Limitations of DGM include:
- Solution quality is sensitive to the distribution of sampled points; undersampled regions can degrade approximation.
- Neural networks may perform poorly for PDEs whose solution includes singularities or for regions where higher-order derivatives have large dynamic range.
- Training is nonconvex and may converge to local minima, though empirical results indicate generally robust convergence.
Comparative studies with deep Ritz and mixed residual methods reveal that DGM is especially effective for smooth solutions and high dimensions but may be outperformed for certain variational problems or low-regularity solutions (Chen et al., 2020, Lyu et al., 2020). Hybrid and domain-specific architectures (e.g., discontinuous Galerkin variants, ML-enhanced surrogates) further extend the potential and efficiency of the method (Chen et al., 2021, Feng et al., 14 Nov 2024).
7. Advances, Extensions, and Future Directions
DGM has seen numerous methodological advances:
- Incorporation of fractional-boundary regularization via Sobolev-Slobodeckij norms improves convergence of the solution and its derivatives under challenging free-boundary or variational inequality settings (Zhao et al., 25 May 2025).
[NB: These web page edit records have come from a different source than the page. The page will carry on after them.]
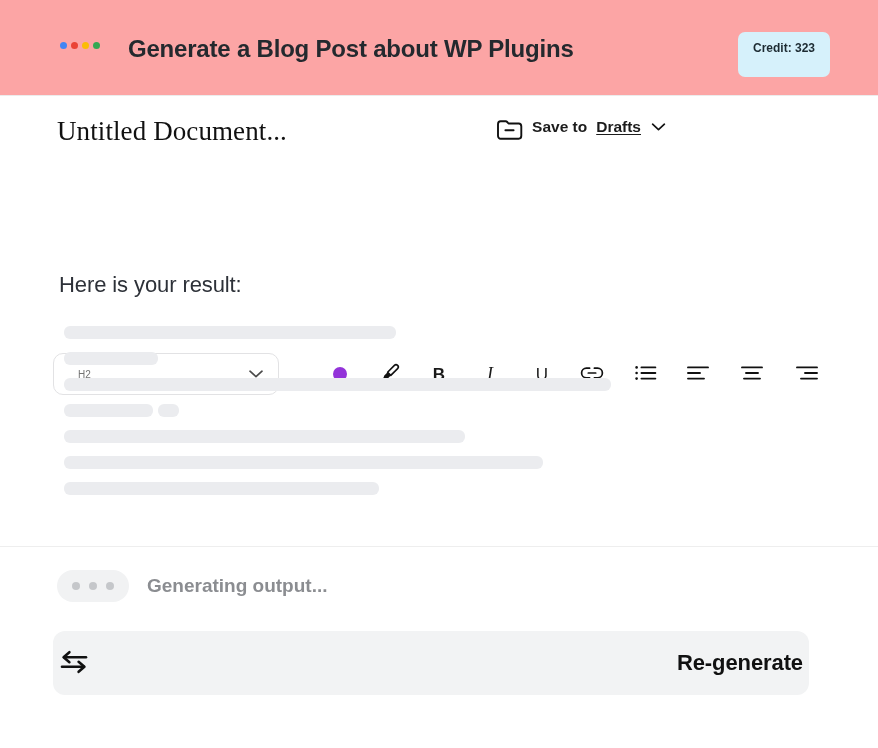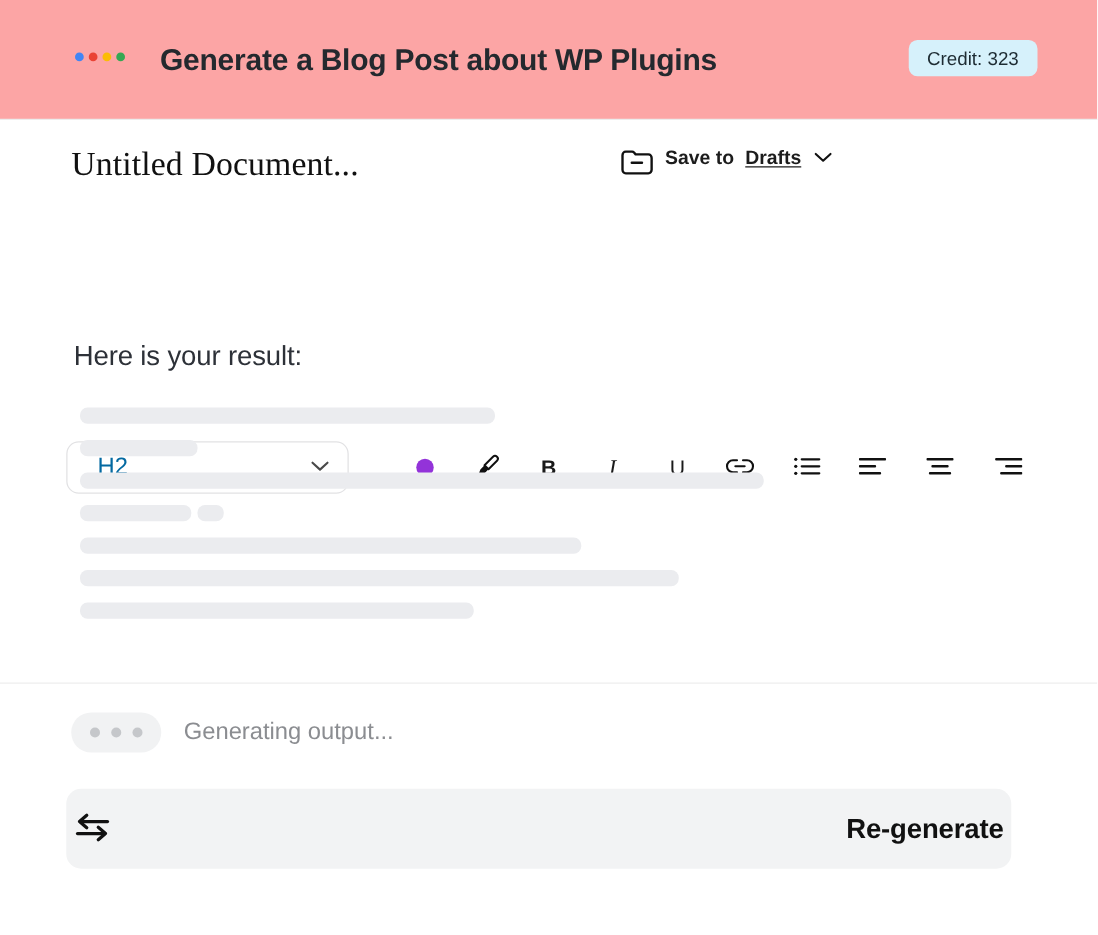--- a/index.html
+++ b/index.html
@@ -46,23 +46,23 @@
     color: #24292e;
     letter-spacing: -0.2px;
     white-space: nowrap;
     line-height: 32px;
   }
   .credit-badge {
     position: absolute;
     right: 48px; top: 32px;
     background: #d6f1fb;
     color: #1d2b32;
-    font-size: 15px;
-    font-weight: 400;
-    padding: 7px 15px 4px 15px;
+    font-size: 12px;
+    font-weight: 700;
+    padding: 7px 15px 20px 15px;
     border-radius: 7px;
     line-height: 18px;
     white-space: nowrap;
   }
 
   
   .doc-bar {
     position: absolute;
     left: 0; top: 93px;
     width: 708px; height: 76px;
@@ -112,22 +112,22 @@
     width: 226px; height: 42px;
     border: 1px solid #e2e2e4;
     border-radius: 10px;
     background: #fff;
     display: flex;
     align-items: center;
     padding: 0 14px 0 24px;
     cursor: pointer;
   }
   .style-select .val {
-    font-size: 19px;
-    color: #0369a1;
+    font-size: 10px;
+    color: #737373;
     flex: 1;
     text-decoration: underline;
   }
   .tool-icons {
     position: absolute;
     left: 322px; top: 184px;
     width: 510px; height: 42px;
   }
   .tool-btn {
     position: absolute;
@@ -212,21 +212,21 @@
     gap: 9px;
   }
   .loader-pill i {
     width: 8px; height: 8px;
     border-radius: 50%;
     background: #c5c7ca;
     display: block;
   }
   .status-text {
     font-size: 19px;
-    font-weight: 400;
+    font-weight: 700;
     color: #8b8d91;
     white-space: nowrap;
   }
   .regen-btn {
     position: absolute;
     left: 53px; top: 84px;
     width: 756px; height: 64px;
     background: #f2f3f4;
     border: none;
     border-radius: 12px;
- Extensions for simultaneous approximation of state and control, reparameterization for constrained densities, and adoption of “weak/Galerkin” frameworks with dual neural networks expand the methodological reach to more general classes of PDEs (Al-Aradi et al., 2019, Jiao et al., 2023).
- Practical applications in geoscience, finance, fluid mechanics, and other fields demonstrate the flexibility and scalability of DGM—often in regimes previously not accessible to classical numeric methods (Zhang et al., 2022, Rou, 23 Jul 2025).
Ongoing research directions include rigorously analyzing approximation rates, adaptive sampling and regularization strategies, the design of problem-specific network architectures, and benchmarks for structures such as primal-dual consistency and solution self-testing. The method’s proven convergence in the wide-network or large-sample limit underpins its adoption for scientific computing in high-dimensional and nonlinear PDEs.
In summary, the Deep Galerkin Method is a rigorously justified, flexible, and scalable deep learning paradigm for the solution of high-dimensional, nonlinear, and free-boundary PDEs. It merges meshfree stochastic optimization with deep neural network approximation, achieving accuracy and computational tractability in problem settings inaccessible to classical alternatives. Extensions continue to broaden its applicability, supported by ongoing advances in theory, sampling, architecture, and application domain expertise.